[dm-devel] [Lsf] Preliminary Agenda and Activities for LSF

Tue Mar 29 19:57:21 UTC 2011

On Tue, Mar 29, 2011 at 12:13:41PM -0700, Shyam_Iyer at Dell.com wrote:

[..]
> > 
> > Sounds like some user space daemon listening for these events and then
> > modifying cgroup throttling limits dynamically?
> 
> But we have dm-targets in the horizon like dm-thinp setting soft limits on capacity.. we could extend the concept to H/W imposed soft/hard limits.
> 
> The user space could throttle the I/O but it had have to go about finding all processes running I/O on the LUN.. In some cases it could be an I/O process running within a VM.. 

Well, if there is one cgroup (root cgroup), then daemon does not have to
find anything.

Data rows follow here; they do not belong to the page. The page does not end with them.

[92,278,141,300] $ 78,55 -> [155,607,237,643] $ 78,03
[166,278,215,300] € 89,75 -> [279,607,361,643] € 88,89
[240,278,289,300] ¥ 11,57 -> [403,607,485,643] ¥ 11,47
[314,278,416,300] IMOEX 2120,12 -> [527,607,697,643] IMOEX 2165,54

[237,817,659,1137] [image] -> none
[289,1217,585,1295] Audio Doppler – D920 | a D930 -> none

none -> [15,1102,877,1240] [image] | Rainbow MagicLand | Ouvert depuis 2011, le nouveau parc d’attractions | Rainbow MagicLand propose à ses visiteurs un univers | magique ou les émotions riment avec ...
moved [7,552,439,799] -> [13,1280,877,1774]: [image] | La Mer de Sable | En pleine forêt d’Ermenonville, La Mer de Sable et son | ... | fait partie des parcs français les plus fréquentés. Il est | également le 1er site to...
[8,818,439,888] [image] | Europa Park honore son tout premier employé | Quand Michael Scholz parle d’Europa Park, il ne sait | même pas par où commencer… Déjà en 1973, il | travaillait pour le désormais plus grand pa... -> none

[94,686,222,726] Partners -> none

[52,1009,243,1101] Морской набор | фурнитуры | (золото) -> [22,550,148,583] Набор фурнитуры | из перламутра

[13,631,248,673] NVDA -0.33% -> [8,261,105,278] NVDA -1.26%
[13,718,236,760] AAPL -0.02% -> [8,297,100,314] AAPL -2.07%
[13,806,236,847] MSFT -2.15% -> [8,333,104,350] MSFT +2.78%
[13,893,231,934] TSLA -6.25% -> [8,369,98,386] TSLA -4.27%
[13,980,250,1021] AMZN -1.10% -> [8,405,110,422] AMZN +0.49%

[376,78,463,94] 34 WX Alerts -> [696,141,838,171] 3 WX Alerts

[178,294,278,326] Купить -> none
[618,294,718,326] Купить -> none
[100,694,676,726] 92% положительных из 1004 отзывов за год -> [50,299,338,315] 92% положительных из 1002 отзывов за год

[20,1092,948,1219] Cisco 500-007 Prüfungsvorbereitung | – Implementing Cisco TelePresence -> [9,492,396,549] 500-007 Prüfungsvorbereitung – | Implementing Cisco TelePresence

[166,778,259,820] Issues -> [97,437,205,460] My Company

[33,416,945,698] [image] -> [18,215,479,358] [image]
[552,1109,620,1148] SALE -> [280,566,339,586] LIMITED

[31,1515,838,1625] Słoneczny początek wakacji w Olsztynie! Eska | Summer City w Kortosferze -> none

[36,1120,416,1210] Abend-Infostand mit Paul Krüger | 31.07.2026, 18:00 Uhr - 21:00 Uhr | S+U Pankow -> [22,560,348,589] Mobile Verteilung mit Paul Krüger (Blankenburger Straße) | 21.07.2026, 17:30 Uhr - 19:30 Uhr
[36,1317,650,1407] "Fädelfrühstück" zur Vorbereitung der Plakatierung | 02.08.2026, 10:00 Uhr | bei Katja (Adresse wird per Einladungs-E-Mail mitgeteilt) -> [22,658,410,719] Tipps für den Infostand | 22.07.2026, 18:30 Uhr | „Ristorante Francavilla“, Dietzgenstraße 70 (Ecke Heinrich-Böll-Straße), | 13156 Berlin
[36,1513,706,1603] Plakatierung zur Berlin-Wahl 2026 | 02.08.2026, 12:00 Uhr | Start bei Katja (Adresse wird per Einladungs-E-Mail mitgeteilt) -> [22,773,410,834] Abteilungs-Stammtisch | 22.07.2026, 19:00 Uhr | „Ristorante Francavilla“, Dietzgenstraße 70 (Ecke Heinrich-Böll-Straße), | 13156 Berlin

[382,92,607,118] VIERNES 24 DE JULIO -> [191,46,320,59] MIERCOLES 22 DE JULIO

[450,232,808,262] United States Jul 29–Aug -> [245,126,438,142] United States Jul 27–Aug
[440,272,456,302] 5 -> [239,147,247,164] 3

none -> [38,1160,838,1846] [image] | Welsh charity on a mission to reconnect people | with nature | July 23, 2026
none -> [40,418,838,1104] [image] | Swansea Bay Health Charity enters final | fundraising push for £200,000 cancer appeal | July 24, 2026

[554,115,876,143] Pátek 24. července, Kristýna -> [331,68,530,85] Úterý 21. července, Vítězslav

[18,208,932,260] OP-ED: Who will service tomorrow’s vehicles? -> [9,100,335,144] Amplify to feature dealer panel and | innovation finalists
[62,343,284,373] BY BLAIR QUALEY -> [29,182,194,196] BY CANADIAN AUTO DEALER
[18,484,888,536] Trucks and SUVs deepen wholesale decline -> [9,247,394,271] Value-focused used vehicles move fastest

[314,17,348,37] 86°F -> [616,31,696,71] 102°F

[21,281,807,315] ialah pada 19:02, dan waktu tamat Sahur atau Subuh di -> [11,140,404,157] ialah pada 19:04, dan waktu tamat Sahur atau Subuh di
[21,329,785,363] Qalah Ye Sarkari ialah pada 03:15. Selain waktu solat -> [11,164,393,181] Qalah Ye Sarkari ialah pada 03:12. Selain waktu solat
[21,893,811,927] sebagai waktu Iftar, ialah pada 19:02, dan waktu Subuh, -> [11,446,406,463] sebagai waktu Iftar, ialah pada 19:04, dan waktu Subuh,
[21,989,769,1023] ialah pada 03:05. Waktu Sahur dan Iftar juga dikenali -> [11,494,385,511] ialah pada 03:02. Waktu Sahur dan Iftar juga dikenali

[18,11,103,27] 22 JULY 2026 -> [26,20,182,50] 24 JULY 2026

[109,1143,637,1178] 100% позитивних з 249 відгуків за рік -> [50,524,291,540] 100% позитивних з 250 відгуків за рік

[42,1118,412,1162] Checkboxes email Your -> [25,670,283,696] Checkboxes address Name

This is one global space and there is provision to set
per device limit. So daemon can just go and adjust device limits
dynamically and that gets applicable for all processes.

The problem will happen if there are more cgroups created and limits are
per cgroup, per device. (For creating service differentiation). I would
say in that case daemon needs to be more sophisticated and reduce the
limit in each group by same % as required by thinly provisioned target.

That way a higher rate group will still get higher IO rate on a thinly
provisioned device which is imposing its own throttling. Otherwise we
again run into issues where there is no service differentiation between
faster group or slower group.

IOW, if we are throttling thinly povisioned devices, I think throttling
these using a user space daemon might be better as it will reuse the
kernel throttling infrastructure as well as throttling will be cgroup
aware.

> 
> That would require a passthrough interface to inform it.. I doubt if we would be able to accomplish that any sooner with the multiple operating systems involved. Or requiring each application to register with the userland process. Doable but cumbersome and buggy..
> 
> The dm-thinp target can help in this scenario by setting a blanket storage limit. We could go about extending the limit dynamically based on hints/commands from the userland daemon listening to such events.
> 
> This approach will probably not take care of scenarios where VM storage is over say NFS or clustered filesystem..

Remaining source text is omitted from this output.